Re: [PATCH] kvm: x86: emulate MSR_PLATFORM_INFO msr bits

From: Sean Christopherson
Date: Mon Aug 21 2023 - 12:12:18 EST


+Aaron

When resending a patch, e.g. to change To: or Cc:, tag it RESEND. I got three
copies of this...

On Mon, Aug 21, 2023, Hao Xiang wrote:
>
>
> On 2023/8/21 18:44, Chao Gao wrote:
> > On Mon, Aug 21, 2023 at 05:11:16PM +0800, Hao Xiang wrote:
> > > For reason that,
> > >
> > > The turbo frequency info depends on specific machine type. And the msr value
> > > of MSR_PLATFORM_INFO may be diferent on diffrent generation machine.
> > >
> > > Get following msr bits (needed by turbostat on intel platform) by rdmsr
> > > MSR_PLATFORM_INFO directly in KVM is more reasonable. And set these msr bits
> > > as vcpu->arch.msr_platform_info default value.
> > > -bit 15:8, Maximum Non-Turbo Ratio (MAX_NON_TURBO_LIM_RATIO)
> > > -bit 47:40, Maximum Efficiency Ratio (MAX_EFFICIENCY_RATIO)
> >
> > I don't get why QEMU cannot do this with the existing interface, e.g.,
> > KVM_SET_MSRS.
> >
> > will the MSR value be migrated during VM migration?
> >
> > looks we are in a dilemma. on one side, if the value is migrated, the value can
> > become inconsisntent with hardware value. On the other side, changing the ratio
> > bits at runtime isn't the architectural behavior.
> >
> > And the MSR is per-socket. In theory, a system can have two sockets with
> > different values of the MSR. what if a vCPU is created on a socket and then
> > later runs on the other socket?
> >
>
> Set these msr bits (needed by turbostat on intel platform) in KVM by
> default.
> Of cource, QEMU can also set MSR value by need. It does not conflict.

It doesn't conflict per se, but it's still problematic. By stuffing a default
value, KVM _forces_ userspace to override the MSR to align with the topology and
CPUID defined by userspace. And if userspace uses KVM's "default" CPUID, or lack
thereof, using the underlying values from hardware are all but guaranteed to be
wrong.

The existing code that sets MSR_PLATFORM_INFO_CPUID_FAULT really should not exist,
i.e. KVM shouldn't shouldn't assume userspace wants to expose CPUID faulting to
the guest. That particular one probably isn't worth trying to retroactively fix.

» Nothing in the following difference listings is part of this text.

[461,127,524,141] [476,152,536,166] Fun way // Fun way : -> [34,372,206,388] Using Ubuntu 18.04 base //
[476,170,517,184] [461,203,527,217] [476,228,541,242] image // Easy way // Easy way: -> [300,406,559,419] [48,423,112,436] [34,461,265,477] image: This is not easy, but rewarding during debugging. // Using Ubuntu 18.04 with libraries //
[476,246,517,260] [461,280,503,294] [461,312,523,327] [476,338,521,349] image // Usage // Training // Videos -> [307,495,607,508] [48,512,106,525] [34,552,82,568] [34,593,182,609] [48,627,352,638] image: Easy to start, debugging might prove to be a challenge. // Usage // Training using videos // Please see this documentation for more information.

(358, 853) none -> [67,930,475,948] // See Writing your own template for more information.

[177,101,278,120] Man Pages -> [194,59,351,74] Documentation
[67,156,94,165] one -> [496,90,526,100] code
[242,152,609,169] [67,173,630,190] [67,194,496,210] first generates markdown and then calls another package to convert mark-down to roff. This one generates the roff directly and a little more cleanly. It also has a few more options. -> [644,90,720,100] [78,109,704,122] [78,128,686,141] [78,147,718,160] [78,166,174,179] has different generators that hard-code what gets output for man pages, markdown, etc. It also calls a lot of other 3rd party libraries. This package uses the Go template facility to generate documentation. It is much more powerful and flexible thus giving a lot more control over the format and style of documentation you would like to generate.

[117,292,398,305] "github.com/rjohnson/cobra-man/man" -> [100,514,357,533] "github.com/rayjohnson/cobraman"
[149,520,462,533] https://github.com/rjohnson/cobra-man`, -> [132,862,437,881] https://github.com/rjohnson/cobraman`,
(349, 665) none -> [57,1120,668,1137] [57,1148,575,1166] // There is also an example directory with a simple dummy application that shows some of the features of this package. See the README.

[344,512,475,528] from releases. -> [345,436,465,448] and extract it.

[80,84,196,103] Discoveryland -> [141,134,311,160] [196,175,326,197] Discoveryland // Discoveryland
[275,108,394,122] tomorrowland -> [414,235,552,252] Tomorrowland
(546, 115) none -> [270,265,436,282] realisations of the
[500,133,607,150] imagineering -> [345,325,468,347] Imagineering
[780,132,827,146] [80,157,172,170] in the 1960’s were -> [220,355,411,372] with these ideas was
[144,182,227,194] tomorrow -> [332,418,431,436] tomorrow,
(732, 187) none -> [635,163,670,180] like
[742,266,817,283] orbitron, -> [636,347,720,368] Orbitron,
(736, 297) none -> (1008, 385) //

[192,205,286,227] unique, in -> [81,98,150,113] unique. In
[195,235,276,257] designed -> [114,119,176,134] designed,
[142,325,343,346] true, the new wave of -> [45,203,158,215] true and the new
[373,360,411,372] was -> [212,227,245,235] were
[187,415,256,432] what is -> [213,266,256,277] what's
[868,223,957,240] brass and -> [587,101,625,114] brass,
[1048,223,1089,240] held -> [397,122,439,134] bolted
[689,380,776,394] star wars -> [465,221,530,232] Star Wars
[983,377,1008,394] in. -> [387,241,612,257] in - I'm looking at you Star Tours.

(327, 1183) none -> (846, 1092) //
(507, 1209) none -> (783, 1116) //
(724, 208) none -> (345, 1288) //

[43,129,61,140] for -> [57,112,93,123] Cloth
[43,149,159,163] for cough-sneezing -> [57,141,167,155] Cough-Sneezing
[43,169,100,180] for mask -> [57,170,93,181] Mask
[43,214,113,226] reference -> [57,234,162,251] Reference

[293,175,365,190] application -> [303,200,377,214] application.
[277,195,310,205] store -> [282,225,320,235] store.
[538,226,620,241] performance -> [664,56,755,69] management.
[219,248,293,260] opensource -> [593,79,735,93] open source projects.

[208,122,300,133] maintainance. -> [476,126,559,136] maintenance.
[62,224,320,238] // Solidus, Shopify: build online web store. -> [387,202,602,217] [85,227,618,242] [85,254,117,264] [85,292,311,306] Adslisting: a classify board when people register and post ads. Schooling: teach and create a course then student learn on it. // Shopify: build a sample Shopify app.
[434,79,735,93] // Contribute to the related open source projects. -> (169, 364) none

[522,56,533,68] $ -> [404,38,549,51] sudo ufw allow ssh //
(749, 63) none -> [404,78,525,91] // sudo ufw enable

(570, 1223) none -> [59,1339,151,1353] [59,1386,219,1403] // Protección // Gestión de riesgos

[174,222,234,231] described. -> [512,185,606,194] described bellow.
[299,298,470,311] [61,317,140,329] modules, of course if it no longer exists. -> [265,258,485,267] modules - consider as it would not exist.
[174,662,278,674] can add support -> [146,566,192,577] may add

Ditto for setting MSR_IA32_ARCH_CAPABILITIES; KVM is overstepping, but doing so
likely doesn't cause problems.

MSR_IA32_PERF_CAPABILITIES is a different story. Setting a non-zero default value
is blatantly wrong, as KVM will advertise vPMU features even if userspace doesn't
advertise. Aaron is planning on sending a patch for this one (I'm hoping we can
get away with retroactively dropping the code without having to add a quirk).

*If* we need KVM to expose the ratios to userspace, then the correct way to do so
is handle turbo and efficiency ratio information is to by implementing support in
kvm_get_msr_feature(), i.e. KVM_GET_MSRS on /dev/kvm. Emphasis on "if", because
I would prefer to do nothing in KVM if that information is already surfaced to
userspace through other mechanisms in the kernel.